Este é o maior desafio das nossas vidas, escolham bem em que parte da história é que querem ficar
Há muitos médicos e enfermeiros que ao longo da sua vida e da sua carreira adquiriram treino e competências, aliados à experiência que lhes permitem gerir situações de vida e de morte com uma certa naturalidade. Eu já escolhi deixar pessoas morrer sem pestanejar. Há muitas decisões que assombram o minha práctica médica, mas estas não. Decidi que era por um bem maior. O tempo que iria dedicar àquela pessoa interceptando a elevada probabilidade de morrer, e sabendo que outros doentes com mais probabilidade de sobreviver precisariam da minha atenção conduziram-me a uma decisão, por vezes em segundos (e sim, isto não é magia, é ciência) de quem deixar morrer e de quem tentar salvar. Não me magoaram estas decisões. Decidi que não era a minha dor. Não os ouvi sofrer, não sei quem são, nem ouvi as dores da sua família porque estava mentalmente e emocionalmente conectado aos que decidi que poderia salvar.

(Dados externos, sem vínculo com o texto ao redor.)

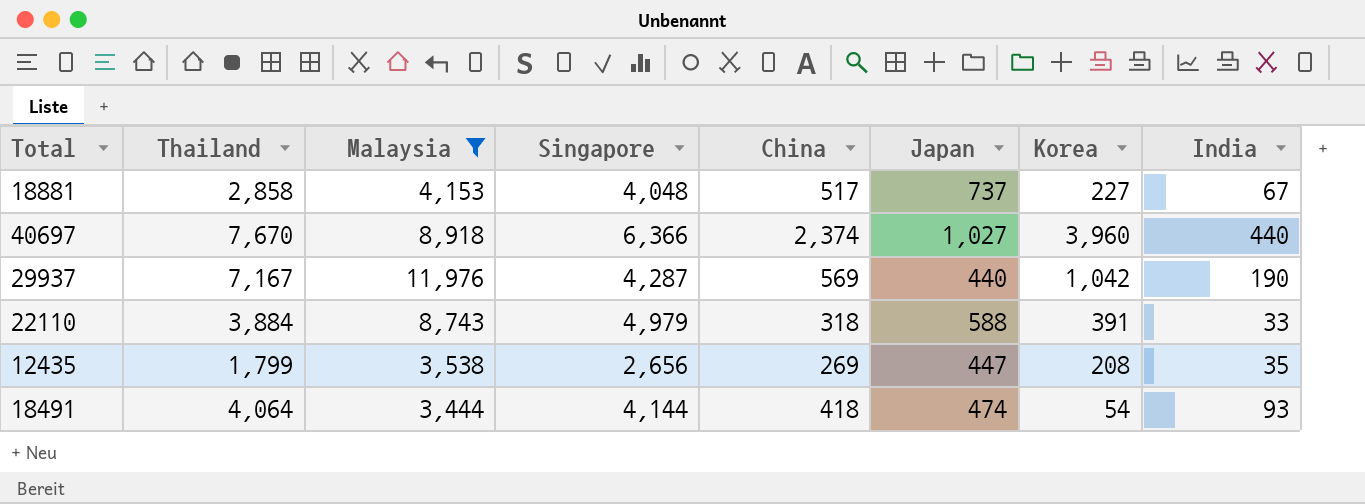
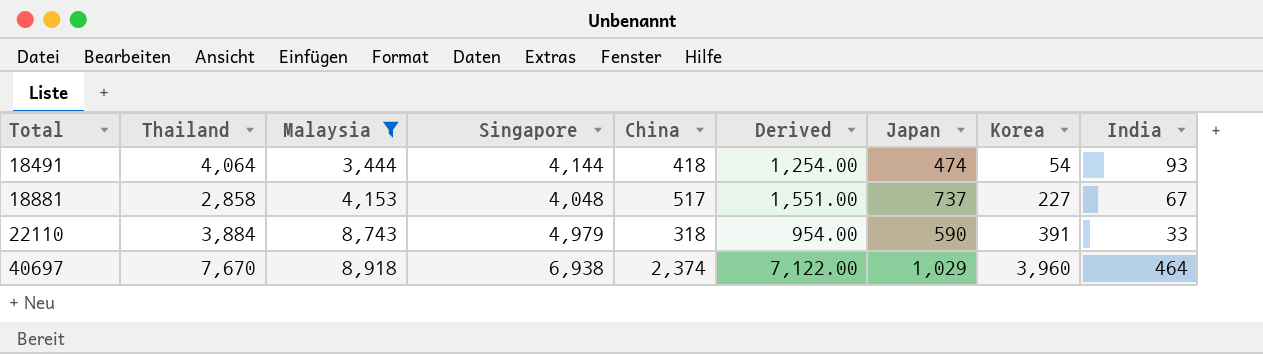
row order: none -> Total ascending
column Derived | formula: none -> [China] * 3
row 29937: 7,167 | 11,976 | 4,287 | 569 | 440 | 1,042 | 190 -> none
row 12435: 1,799 | 3,538 | 2,656 | 269 | 447 | 208 | 35 -> none
22110 | Japan: 588 -> 590
40697 | Singapore: 6,366 -> 6,938
40697 | Japan: 1,027 -> 1,029
40697 | India: 440 -> 464

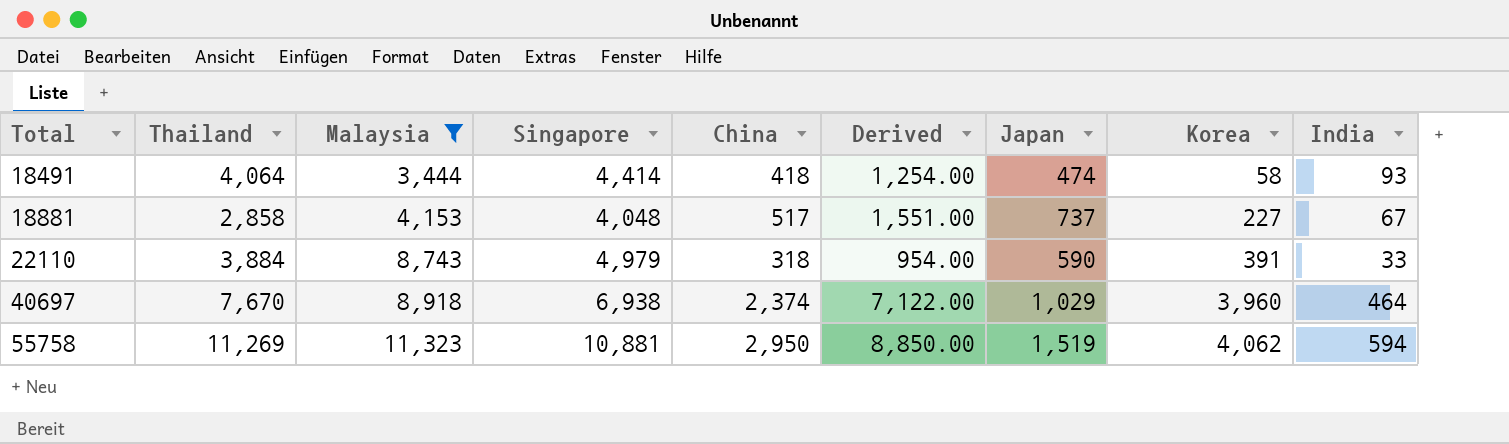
18491 | Singapore: 4,144 -> 4,414
18491 | Korea: 54 -> 58
row 55758: none -> 11,269 | 11,323 | 10,881 | 2,950 | 8,850.00 | 1,519 | 4,062 | 594

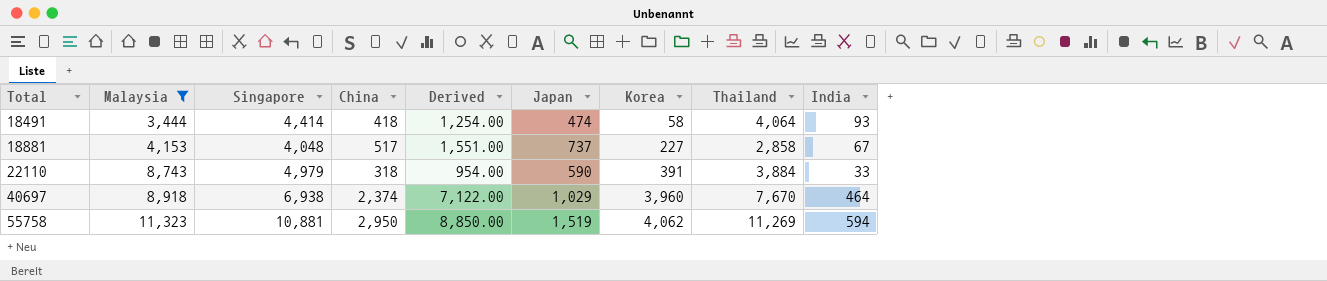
column Thailand | position: 2 -> 8

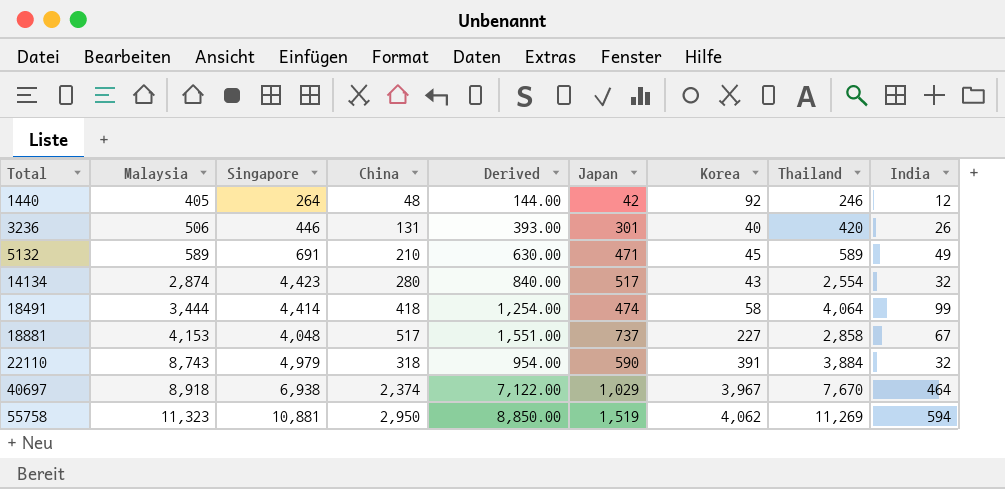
filter: Malaysia >= 3,444 -> none
18491 | India: 93 -> 99
22110 | India: 33 -> 32
40697 | Korea: 3,960 -> 3,967

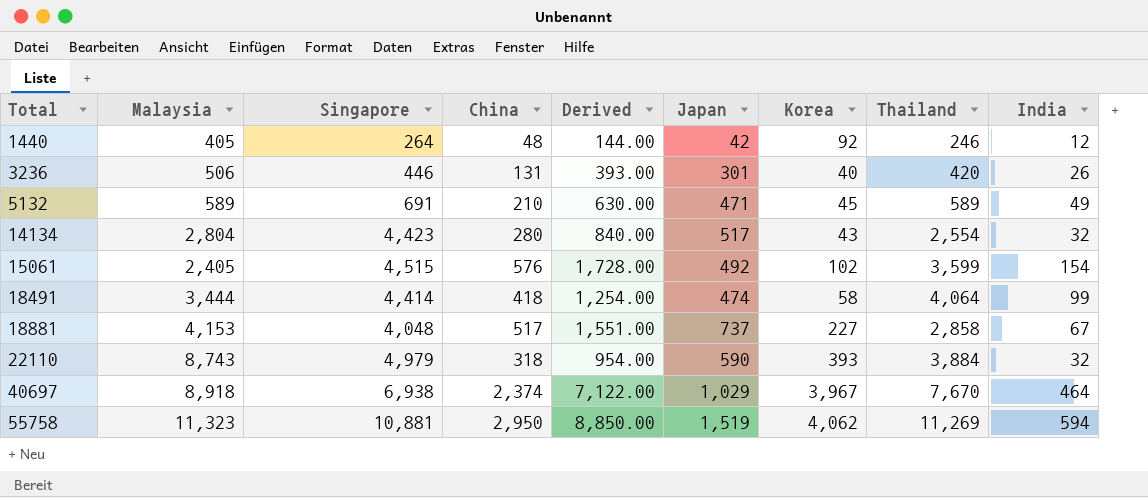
14134 | Malaysia: 2,874 -> 2,804
row 15061: none -> 2,405 | 4,515 | 576 | 1,728.00 | 492 | 102 | 3,599 | 154
22110 | Korea: 391 -> 393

Estou a falar em contexto de multi-vítimas, bombas, granadas, ou também grandes acidentes de aviação, onde o grande desafio na maior parte dos casos é a hemorragia. É de uma frieza que por vezes até me assusta a mim próprio, mas eu sei as regras do jogo. Tenho que perceber as capacidades que tenho, o número de doentes, quem é que fisiologicamente me está a dizer que perdeu mais sangue, e quão difícil é parar a hemorragia de cada vítima. Se for eu a pessoa mais qualificada para fazer esta triagem, não toco em nenhum doente, a não ser que seja uma artéria a sangrar até que alguém me substitua, enquanto não tiver um panorama global de todos os traumatizados, para depois definir prioridades e intervenções. Tem um método, tem muita ciência e requer um estado quase desprovido de emoções. Chama-se Medicina de Catástrofe. Já o fiz por volta de duas dezenas na minha vida. Nunca é bonito. Faço o máximo pelo maior número de pessoas possível e sigo a minha vida.
Qual é o paralelismo com a Covid-19? Todo e nenhum. Todo porque na escassez de recursos humanos para tratar tantos doentes, temos que tomar decisões sustentados nos mesmos princípios de triagem, fazer o máximo pelo maior número de pessoas tendo em conta as probabilidades de sobreviver. E nenhum porque estes doentes demoram muito tempo a morrer. A característica mais cínica desta doença é a lentidão. Entre o diagnóstico, o internamento e nos casos mais graves, a morte, podem ser dias ou semanas, e isto é uma tortura emocional. Do ponto de vista do doente e das suas famílias podem imaginar que cada um terá a sua história. Do ponto de vista de cuidador de saúde, com particular ênfase para os enfermeiros e auxiliares, têm tempo de saber quem são, o que fazem, o seu sentido de humor… cria-se uma relação muito forte que de alguma forma substitui a enorme solidão que estes doentes passam nos hospitais, para depois deixar o coração aos pedaços no momento de dizer adeus.
E se isto já é doloroso para aqueles em que sentimos que nada mais podíamos ter feito, e foi apenas a doença que foi mais forte do que a medicina no seu estado da arte, imaginem a disrupção de seres humanos ao saber que alguns vão passar por esta avenida tenebrosa porque os hospitais não têm capacidade para mais, e porque a sociedade civil ainda não conseguiu compreender que se não se diminuir o contacto com outras pessoas, muitas vão morrer e não precisavam de morrer, e que quem sempre cuidou das pessoas com carinho vai ficar destruída neste processo.
Ninguém está preparado para isto. Eu não estou e já vi demasiado do que nenhuma pessoa deveria ter visto.
É uma catástrofe lenta e silenciosa, que só é travada se percebermos o nosso papel na sociedade quer a diminuir os contágios quer a proteger os mais atingidos por esta terrível crise económica e social.
Este é o maior desafio das nossas vidas, escolham bem em que parte da história é que querem ficar.